How to complete this task - For the data below, report how many lines contain the string "Vandendriessche" and write nothing more.

Extracted records -
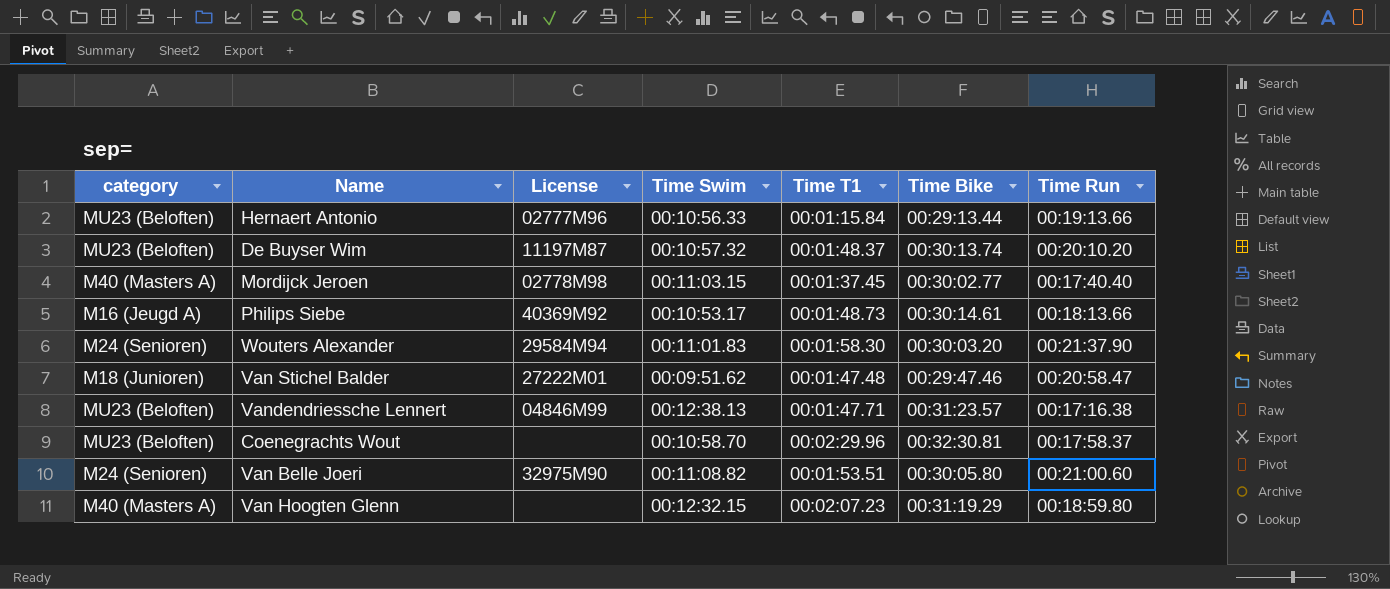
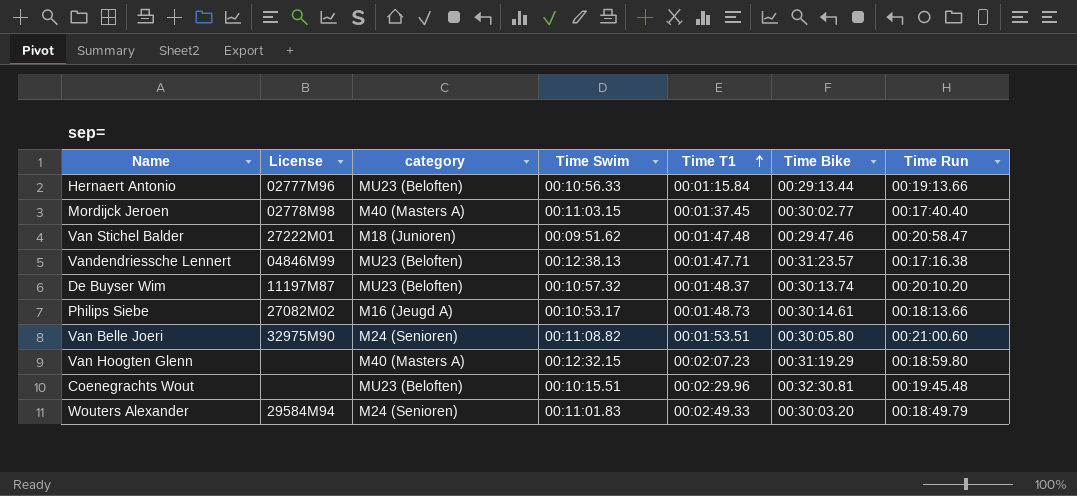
row order: none -> Time T1 ascending
column category | position: 1 -> 3
Philips Siebe | License: 40369M92 -> 27082M02
Coenegrachts Wout | Time Swim: 00:10:58.70 -> 00:10:15.51
Coenegrachts Wout | Time Run: 00:17:58.37 -> 00:19:45.48
Wouters Alexander | Time T1: 00:01:58.30 -> 00:02:49.33
Wouters Alexander | Time Run: 00:21:37.90 -> 00:18:49.79

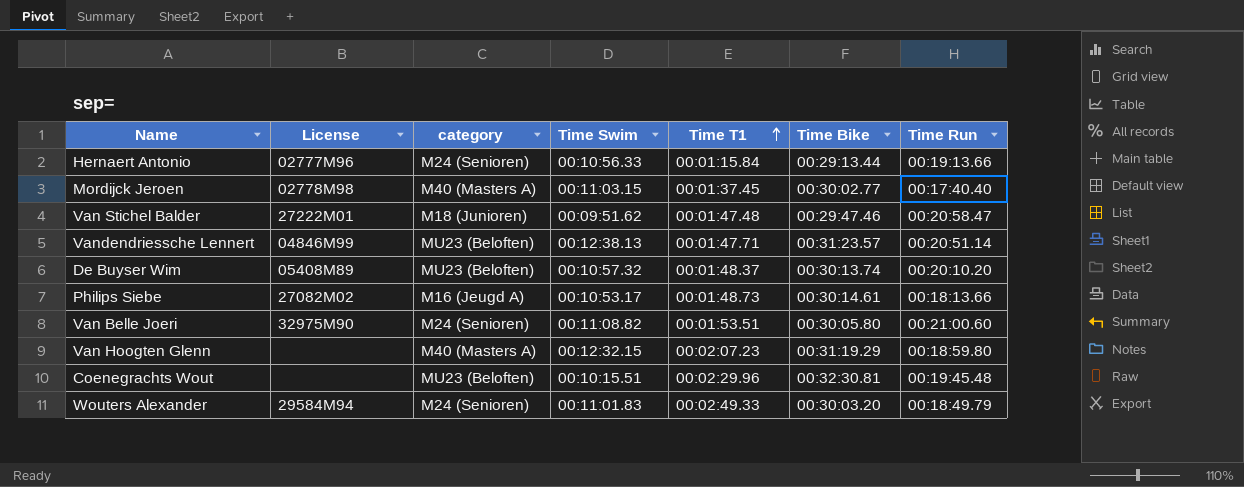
Hernaert Antonio | category: MU23 (Beloften) -> M24 (Senioren)
Vandendriessche Lennert | Time Run: 00:17:16.38 -> 00:20:51.14
De Buyser Wim | License: 11197M87 -> 05408M89

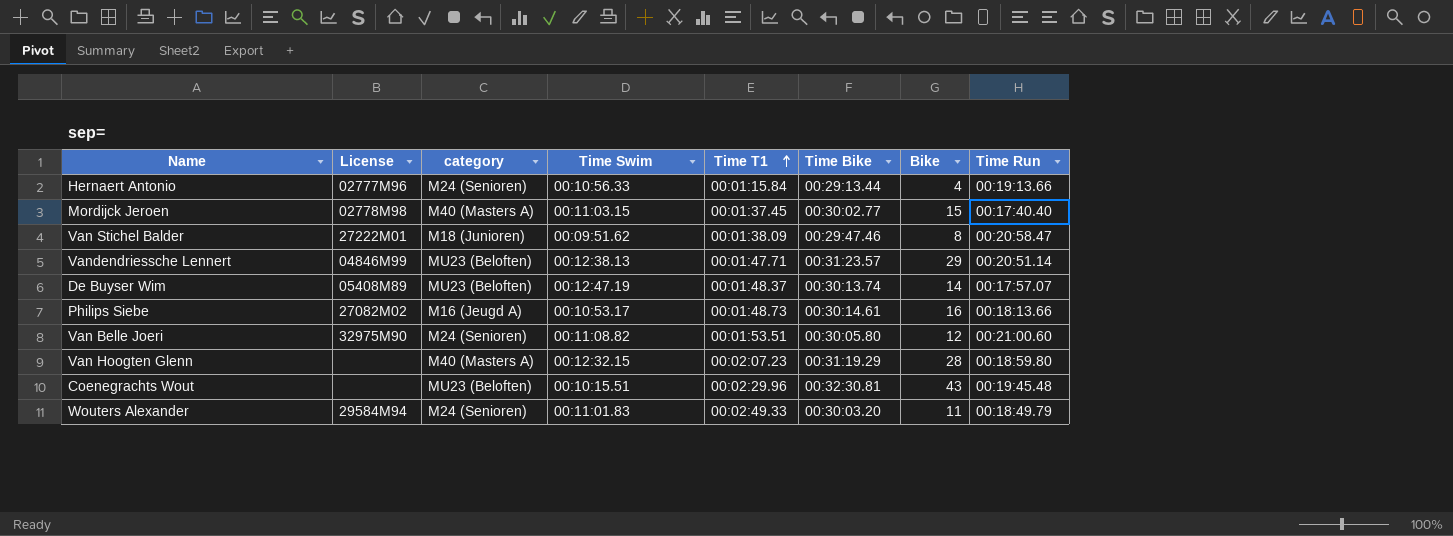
column Bike | position: none -> 7
Van Stichel Balder | Time T1: 00:01:47.48 -> 00:01:38.09
De Buyser Wim | Time Swim: 00:10:57.32 -> 00:12:47.19
De Buyser Wim | Time Run: 00:20:10.20 -> 00:17:57.07

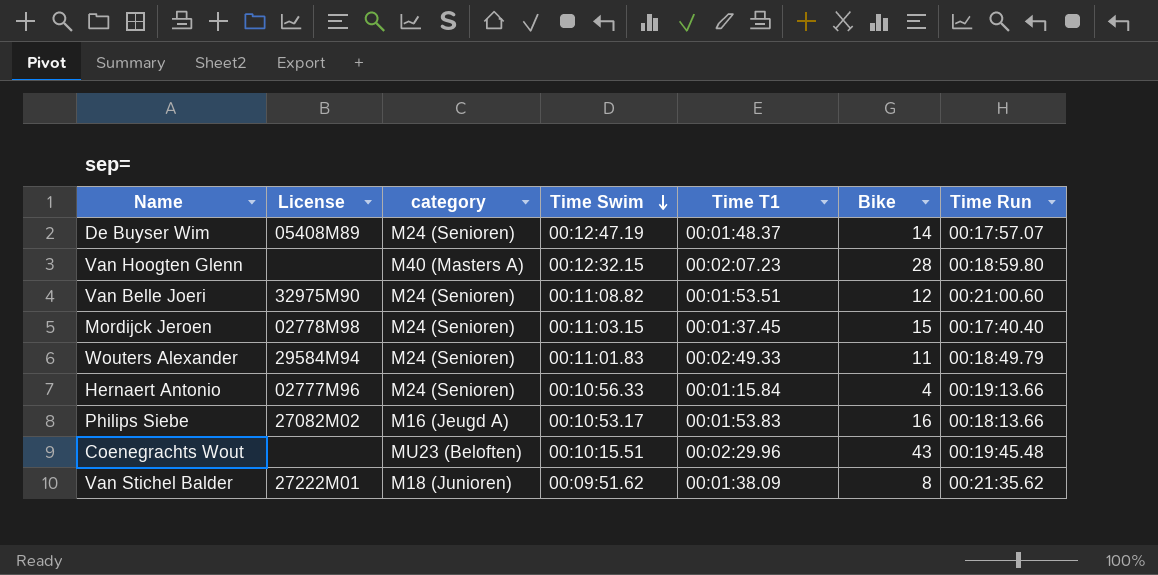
row order: Time T1 ascending -> Time Swim descending
column Time Bike | position: 6 -> none
row Vandendriessche Lennert: 04846M99 | MU23 (Beloften) | 00:12:38.13 | 00:01:47.71 | 00:31:23.57 | 29 | 00:20:51.14 -> none
De Buyser Wim | category: MU23 (Beloften) -> M24 (Senioren)
Mordijck Jeroen | category: M40 (Masters A) -> M24 (Senioren)
Philips Siebe | Time T1: 00:01:48.73 -> 00:01:53.83
Van Stichel Balder | Time Run: 00:20:58.47 -> 00:21:35.62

Problem solution - 2